En coincidencia con la manifestación del sábado, la llama de decenas de miles de velas evocaba en Hong Kong la memoria de los muertos de Tiananmen, hace dieciséis años. Es otro caso en el que memoria viva y desmemoria sistémica pugnan por preservar o desalojar de la escena histórica las víctimas de otro horror. En el caso de las víctimas de ETA, ha sido desafortunado que la desconfianza ante una negociación planteada con premuras y zonas de sombra haya tenido que desembocar en una manifestación, pero así tuvo que ser porque, aunque Zapatero dice que no pagará precio político por la paz, hasta ahora todos hemos percibido y visualizado mucho más el precio que la sociedad iba a pagar que el precio que debieran pagar los terroristas.

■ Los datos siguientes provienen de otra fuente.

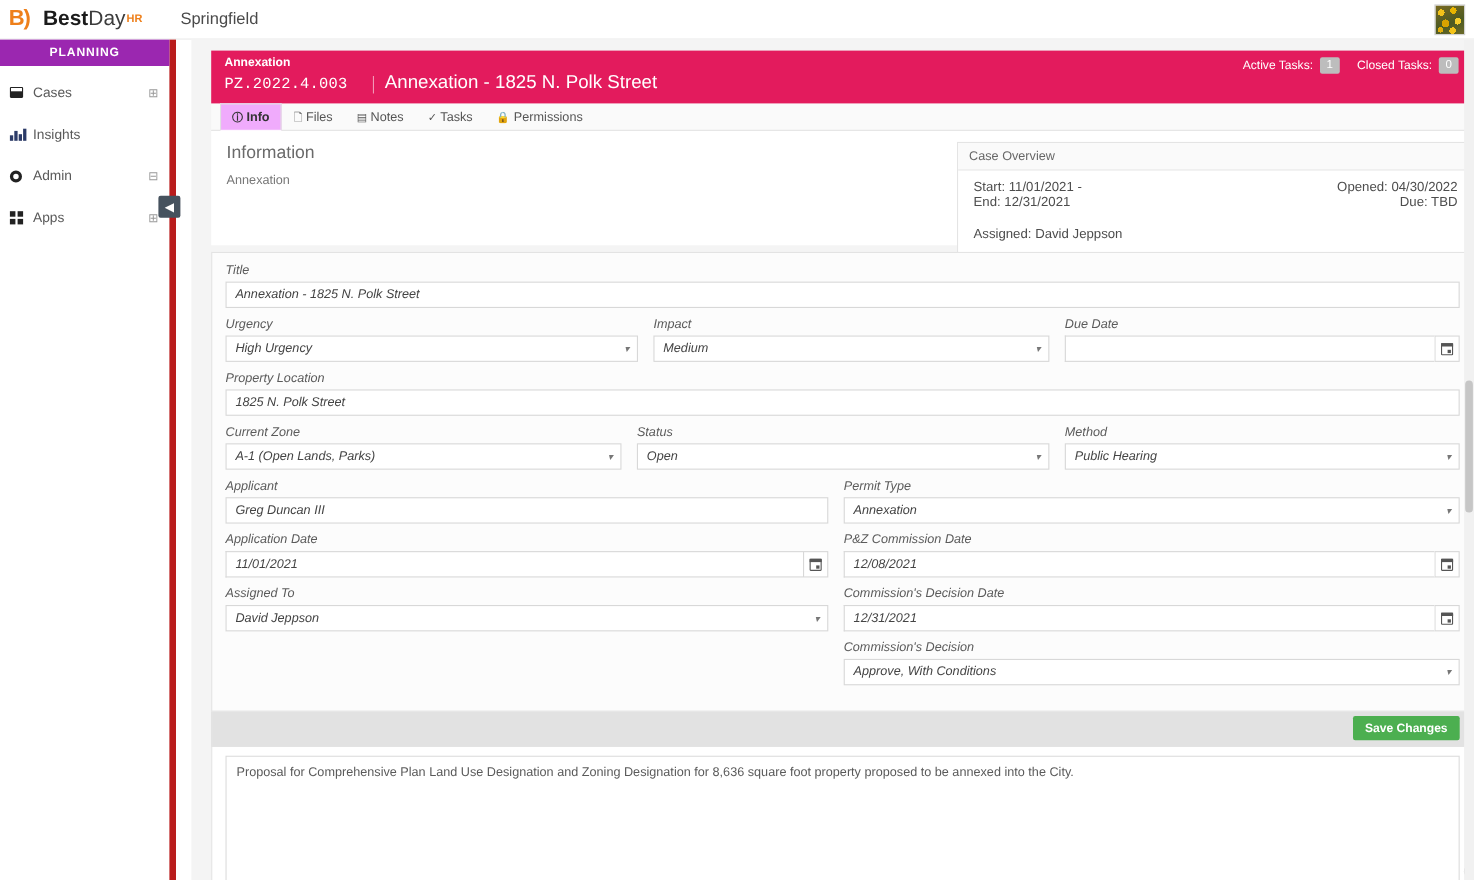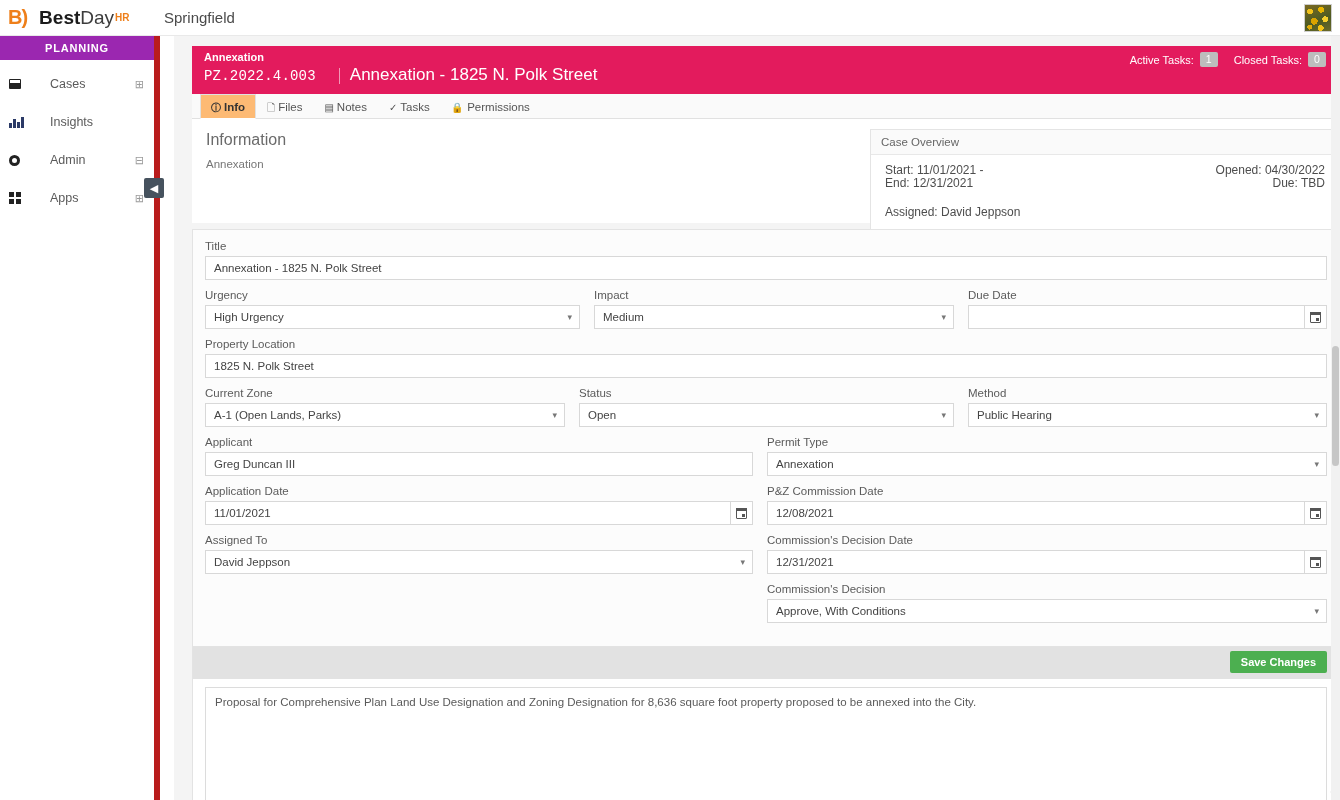--- a/index.html
+++ b/index.html
@@ -57,21 +57,20 @@
     background: #9b27b0;
     color: #ffffff;
     font-size: 11px; font-weight: bold; letter-spacing: .8px;
     text-align: center;
   }
   .nav-item {
     height: 28px; display: flex; align-items: center;
     padding: 0 10px 0 9px; margin-top: 10px;
     color: #5a5a5a; font-size: 12.5px;
     cursor: pointer;
-    gap: 20px;
   }
   .nav-icon { width: 18px; display: inline-flex; align-items: center; color: #222; }
   .nav-label { flex: 1; margin-left: 3px; }
   .nav-expand { font-size: 11px; color: #9a9a9a; }
   .ic-square { width: 12px; height: 10px; background: #222; position: relative; border-radius: 1px; }
   .ic-square:after { content:""; position:absolute; left:1px; top:1px; width:10px; height:3px; background:#fff; }
   .ic-bars { display:flex; align-items:flex-end; gap:1.5px; height:11px; }
   .ic-bars i { width:2.5px; background:#2b3a67; display:block; }
   .ic-bars i:nth-child(1){height:5px;} .ic-bars i:nth-child(2){height:9px;}
   .ic-bars i:nth-child(3){height:6px;} .ic-bars i:nth-child(4){height:11px;}
@@ -137,21 +136,21 @@
   .tab {
     height: 25px; line-height: 25px;
     padding: 0 10px;
     font-size: 11.5px; color: #555;
     cursor: pointer;
     border: 1px solid transparent;
     position: relative; top: 1px;
   }
   .tab .tico { margin-right: 3px; font-size: 10px; }
   .tab.active {
-    background: #fdba74;
+    background: #f0abfc;
     border: 1px solid #e1e1e1;
     border-bottom-color: #ffffff;
     font-weight: bold; color: #333;
   }
 
   
   .info-wrap { background: #ffffff; padding: 12px 14px 0 14px; position: relative; height: 104px; }
   .info-title { font-size: 16px; color: #6a6a6a; font-weight: 300; }
   .info-sub { font-size: 11.5px; color: #777; margin-top: 9px; }
 
@@ -170,21 +169,21 @@
   .ov-right { text-align: right; }
   .ov-assigned { margin-top: 15px; }
 
   
   .form-card {
     margin-top: 6px;
     background: #fcfcfc;
     border: 1px solid #e3e3e3;
     padding: 10px 12px 14px 12px;
   }
-  .fgroup { margin-bottom: 9px; }
+  .fgroup { margin-bottom: 9px; font-style: italic; }
   .flabel { font-size: 11.5px; color: #5b5b5b; margin-bottom: 4px; display: block; }
   .fctl {
     width: 100%; height: 24px;
     border: 1px solid #d8d8d8;
     background: #ffffff;
     font-size: 11.5px; color: #444;
     padding: 0 8px;
     line-height: 22px;
     position: relative;
     white-space: nowrap; overflow: hidden;

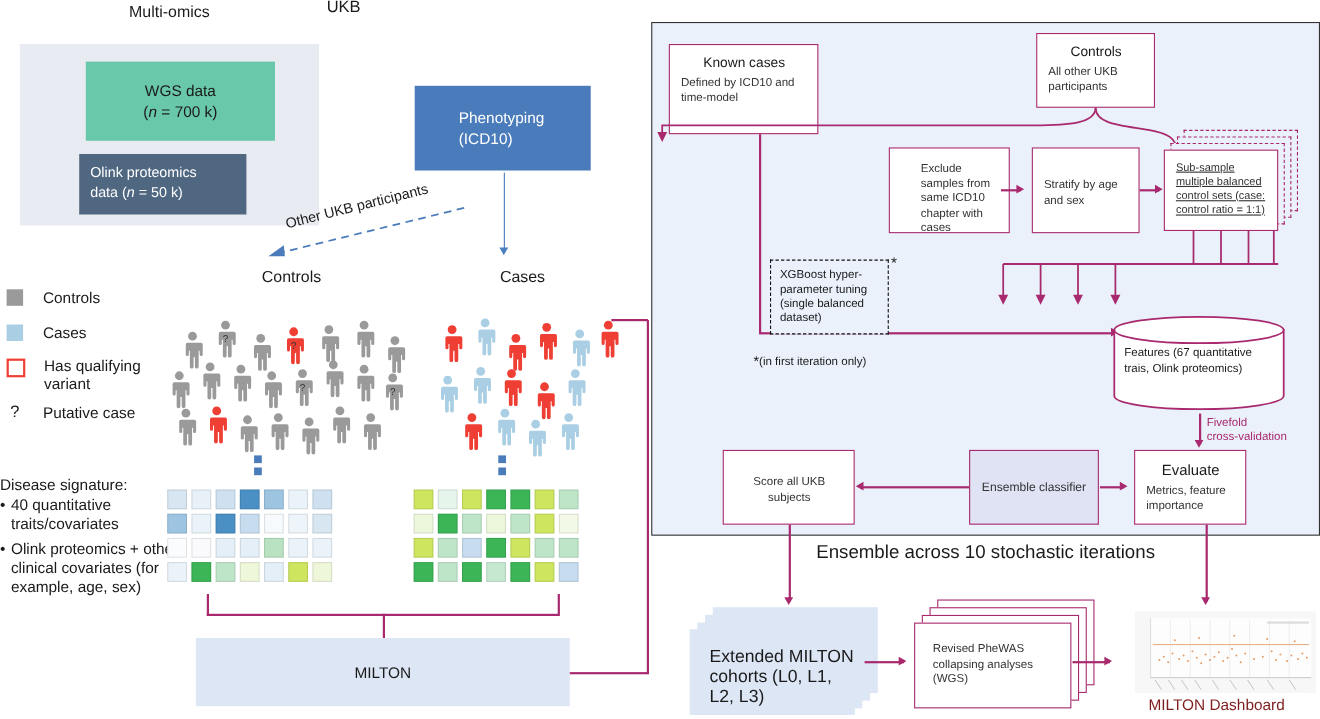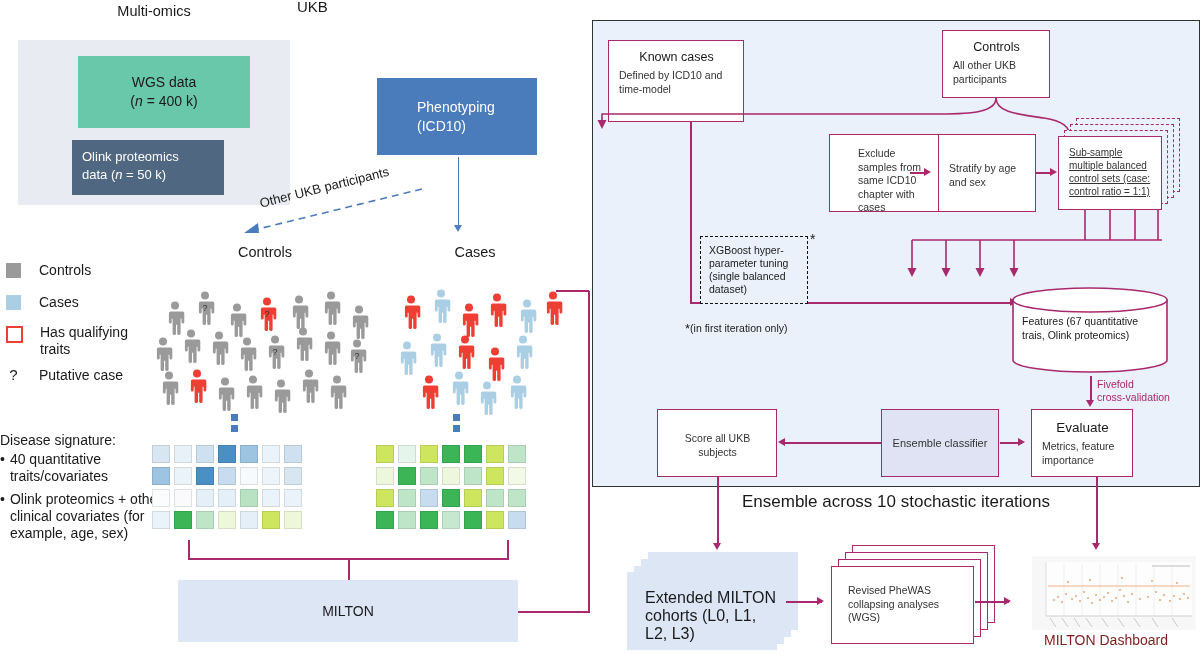--- a/index.html
+++ b/index.html
@@ -29,21 +29,21 @@
 <body>
 
 <div class="abs" style="left:592px;top:20px;width:608px;height:467px;background:#eaf1fb;border:1.4px solid #333;box-sizing:border-box;"></div>
 
 <div class="abs ctr" style="left:18px;top:3px;width:272px;font-size:14.5px;">Multi-omics</div>
 
 <div class="abs" style="left:18px;top:40px;width:272px;height:165px;background:#e8ecf2;"></div>
 
 <div class="abs ctr" style="left:78px;top:56px;width:172px;height:72px;background:#6ac8aa;display:flex;flex-direction:column;justify-content:center;align-items:center;font-size:14px;line-height:19px;">
   <span>WGS data</span>
-  <span><span>(</span><i>n</i><span> = 400 k)</span></span>
+  <span><span>(</span><i>n</i><span> = 700 k)</span></span>
 </div>
 
 <div class="abs" style="left:72px;top:140px;width:152px;height:55px;background:#4f6781;color:#fff;padding:8px 0 0 10px;box-sizing:border-box;font-size:13px;line-height:18px;">
   <div>Olink proteomics</div>
   <div><span>data (</span><i>n</i><span> = 50 k)</span></div>
 </div>
 
 <div class="abs" style="left:297px;top:-2px;font-size:15px;">UKB</div>
 
 <div class="abs" style="left:377px;top:78px;width:160px;height:77px;background:#4a7bba;color:#fff;padding:20px 0 0 40px;box-sizing:border-box;font-size:14px;line-height:19px;">
@@ -64,21 +64,21 @@
   <div style="display:flex;align-items:center;height:24px;">
     <span style="width:15px;height:15px;background:#9a9a9a;display:inline-block;"></span>
     <span style="margin-left:18px;font-size:14px;">Controls</span>
   </div>
   <div style="display:flex;align-items:center;height:24px;margin-top:8px;">
     <span style="width:15px;height:15px;background:#aacfe4;display:inline-block;"></span>
     <span style="margin-left:18px;font-size:14px;">Cases</span>
   </div>
   <div style="display:flex;align-items:flex-start;margin-top:10px;">
     <span style="width:13px;height:13px;border:2px solid #ef3e33;display:inline-block;margin-top:2px;"></span>
-    <span style="margin-left:17px;font-size:14px;line-height:17px;width:120px;display:inline-block;">Has qualifying traits</span>
+    <span style="margin-left:17px;font-size:14px;line-height:17px;width:120px;display:inline-block;">Has qualifying variant</span>
   </div>
   <div style="display:flex;align-items:center;margin-top:8px;">
     <span style="width:15px;text-align:center;font-size:15px;display:inline-block;">?</span>
     <span style="margin-left:18px;font-size:14px;">Putative case</span>
   </div>
 </div>
 
 <div class="abs" style="left:0px;top:432px;width:172px;font-size:14px;line-height:17px;">
   <div>Disease signature:</div>
   <div style="display:flex;margin-top:2px;">
@@ -359,21 +359,21 @@
   <div class="ttl">Controls</div>
   <div class="bdy">All other UKB participants</div>
 </div>
 
 <svg class="abs" style="left:592px;top:98px;width:560px;height:50px;">
   <path d="M404 0 C 404 14, 380 16, 348 16 L 10 16 L 10 24" fill="none" stroke="#a8296e" stroke-width="1.6"></path>
   <polygon points="5.5,22 14.5,22 10,31" fill="#a8296e"></polygon>
   <path d="M404 0 C 404 14, 424 16, 452 20 C 470 23, 478 28, 478 40" fill="none" stroke="#a8296e" stroke-width="1.6"></path>
 </svg>
 
-<div class="pbox pad" style="left:829px;top:134px;width:110px;height:78px;padding-top:12px;padding-left:28px;">
+<div class="pbox pad" style="left:808px;top:134px;width:110px;height:78px;padding-top:12px;padding-left:28px;">
   <div class="bdy">Exclude samples from same ICD10 chapter with cases</div>
 </div>
 
 <div class="ln lnv abs" style="left:690px;top:122px;height:181px;"></div>
 <div class="ln lnh abs" style="left:690px;top:302px;width:325px;"></div>
 <div class="arw arw-r abs" style="left:1010px;top:298px;"></div>
 
 <div class="ln lnh abs" style="left:910px;top:172px;width:18px;"></div>
 <div class="arw arw-r abs" style="left:924px;top:168px;"></div>
 

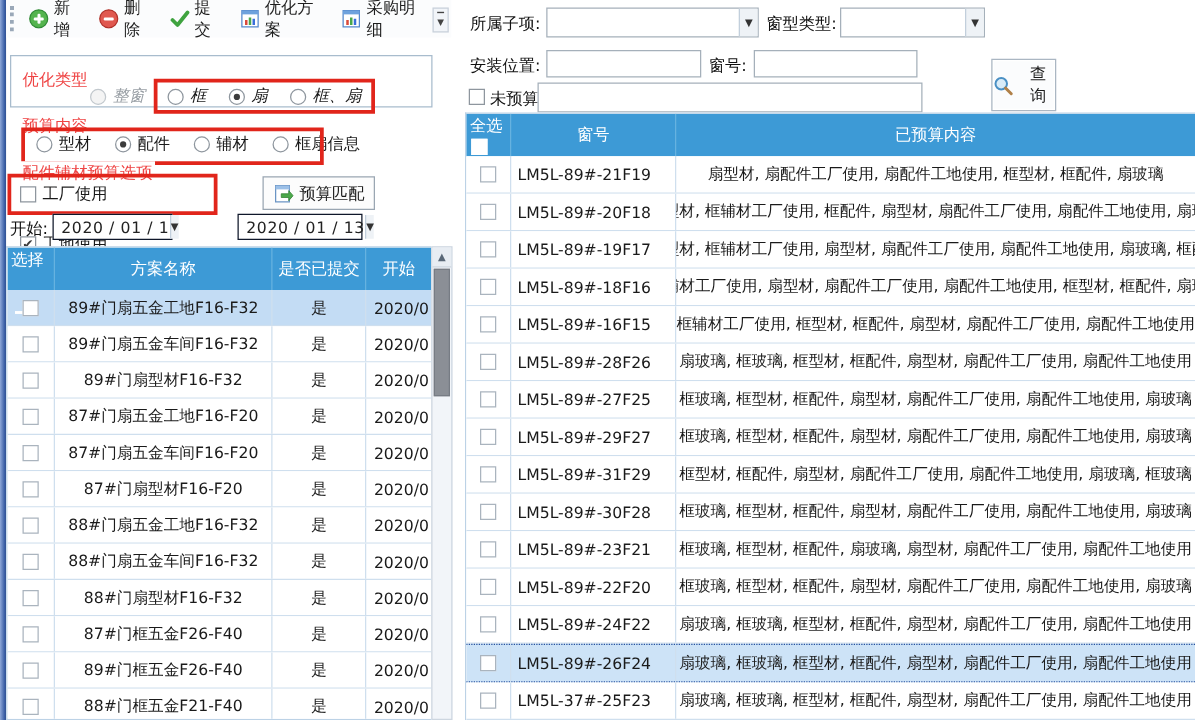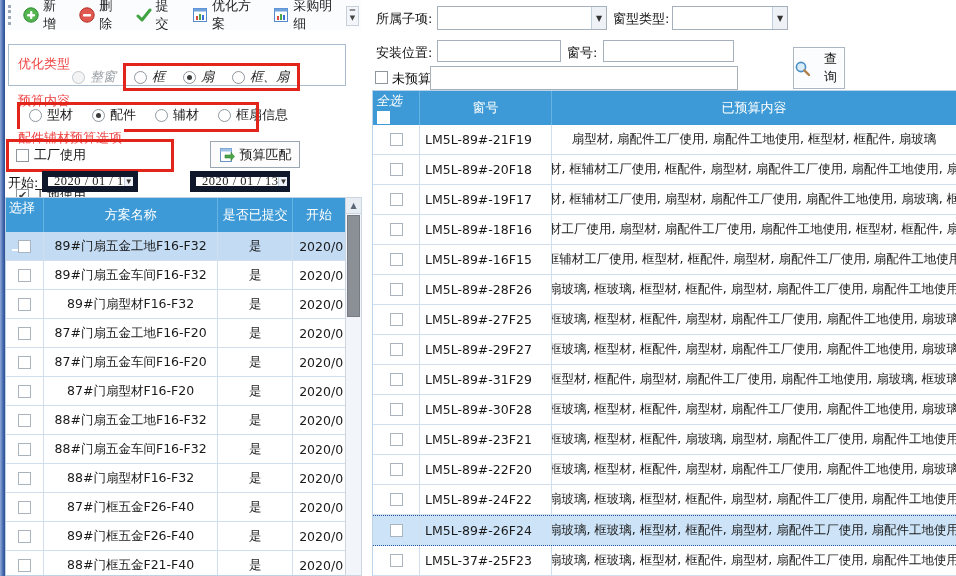--- a/index.html
+++ b/index.html
@@ -35,22 +35,22 @@
   .dot.disabled { border-color:#c2c8cd; background:#f4f4f4; }
   .cb { width:13px; height:13px; border:1px solid #8e969e; background:#fff; position:relative; flex:0 0 auto;
     display:flex; align-items:center; justify-content:center; font-size:11px; color:#3c3c3c; line-height:1; }
   .redbox { position:absolute; border:3px solid #e1251b; pointer-events:none; }
 
   .match-btn { position:absolute; left:205px; top:141px; width:90px; height:27px; border:1px solid #9aa6b2; background:#fcfcfc;
     display:flex; align-items:center; justify-content:center; gap:5px; font-size:13px; }
 
   .dates { position:absolute; left:0; top:171px; width:345px; height:22px; }
   .date-label { position:absolute; top:3px; font-size:13px; color:#111; }
-  .date-combo { position:absolute; top:0; height:21px; border:6px solid #0f172a; background:#fff;
-    display:flex; align-items:center;font-family:Liberation Serif, serif; }
+  .date-combo { position:absolute; top:0; height:21px; border:1px solid #0f172a; background:#fff;
+    display:flex; align-items:center; }
   .date-val { flex:1; padding-left:6px; font-size:12.5px; color:#222; letter-spacing:0.5px; white-space:nowrap; }
   .combo-arrow { width:15px; height:100%; border-left:1px solid #c2cfdc; background:#eef2f6; display:flex; align-items:center; justify-content:center; font-size:8px; color:#333; }
 
   
   .ltable { position:absolute; left:0; top:197px; width:340px; height:379px; border:1px solid #bcd2e6; border-right:none; overflow:hidden; background:#fff; }
   .lt-header { display:flex; height:34px; background:#3d9ad6; color:#fff; font-size:13px; }
   .lt-header .hc { border-right:1px solid #66b2e0; display:flex; align-items:center; justify-content:center;gap:32px; }
   .hc-sel { flex-direction:column; align-items:flex-start !important; justify-content:flex-start !important; padding:1px 0 0 3px; gap:1px; }
   .hdr-cb { width:13px; height:13px; border:1px solid #fff; background:#fff; margin-left:3px; }
   .lt-row { display:flex; height:29px; border-bottom:1px solid #cfdfee; background:#fff; }
@@ -72,21 +72,21 @@
   .tinput { position:absolute; border:1px solid #a5b0ba; background:#fff; font:12px "DejaVu Sans",sans-serif; padding:0 4px; outline:none; }
   .query-btn { position:absolute; left:421px; top:47px; width:52px; height:42px; border:1px solid #aab6c2; background:#fbfcfd;
     box-shadow:inset 0 0 0 1px #fff; display:flex; align-items:center; justify-content:center; gap:14px; font-size:13px; }
 
   
   .rtable { position:absolute; left:0; top:90px; width:584px; height:486px; border-left:1px solid #bcd2e6; border-top:1px solid #bcd2e6; overflow:hidden; background:#fff; }
   .rt-header { display:flex; height:34px; background:#3d9ad6; color:#fff; font-size:13px; }
   .rt-header .hc { border-right:1px solid #66b2e0; display:flex; align-items:center; justify-content:center; }
   .rt-row { display:flex; height:30px; border-bottom:1px solid #cfdfee; background:#fff; }
   .rt-row .c { border-right:1px solid #cfdfee; display:flex; align-items:center; overflow:hidden; white-space:nowrap; font-size:12.5px; }
-  .rw0{width:47px; justify-content:center;font-style:italic;} .rw1{width:132px; padding-left:5px;} .rw2{flex:1; justify-content:center;}
+  .rw0{width:36px; justify-content:center;} .rw1{width:132px; padding-left:5px;} .rw2{flex:1; justify-content:center;}
   .rt-row.focused { background:#cde3f7; border-top:1px dotted #26519e; border-bottom:1px dotted #26519e; height:31px; }
 
   svg { display:block; }
 </style>
 </head>
 <body>
 
 <div class="screen">
   <div class="win-border"></div>
   <div class="top-sliver"></div>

El sábado la memoria de los muertos impuso la primacía de lo justo sobre lo políticamente coyuntural. En más de un aspecto, una política de calidad pudiera afianzarse en ese nuevo margen si el presidente del Gobierno intentase ejecutar un gesto moral por encima de su estilística gestual acostumbrada, sumándose a la urgencia de claridad moral. Hay quien dice que eso es impracticable, por falta de visión y por el lastre de sus aliados parlamentarios. Cierto es que, en fase de depreciación demoscópica, la hipótesis de avance que Zapatero tiene más a mano consistiría en la incierta gloria de pactar con el BNG en Galicia. Esa es una dinámica que reduce las posibilidades del optimismo antropológico a la mera duración política entre huecos de la memoria. José Luís Rodríguez Zapatero puede rectificar, pisar a fondo el freno y cambiar la semántica de sus últimas intervenciones o puede proseguir creyendo que a su modo logrará concordar la memoria de las víctimas, la factura de la paz y las estrategias terroristas de ETA y Herri Batasuna. Cuando la claridad moral escasea, un malestar ingrato introduce fisuras innecesarias en las sociedades abiertas. Es el panorama menos saludable para las circunstancias presentes de la vida pública de España, más allá de la conveniencia de los partidos políticos. Hay muchas cosas por hacer y lo que menos podía esperarse era tener que dar pasos hacia atrás para vertebrar el mundo de la libertad frente al mundo del miedo.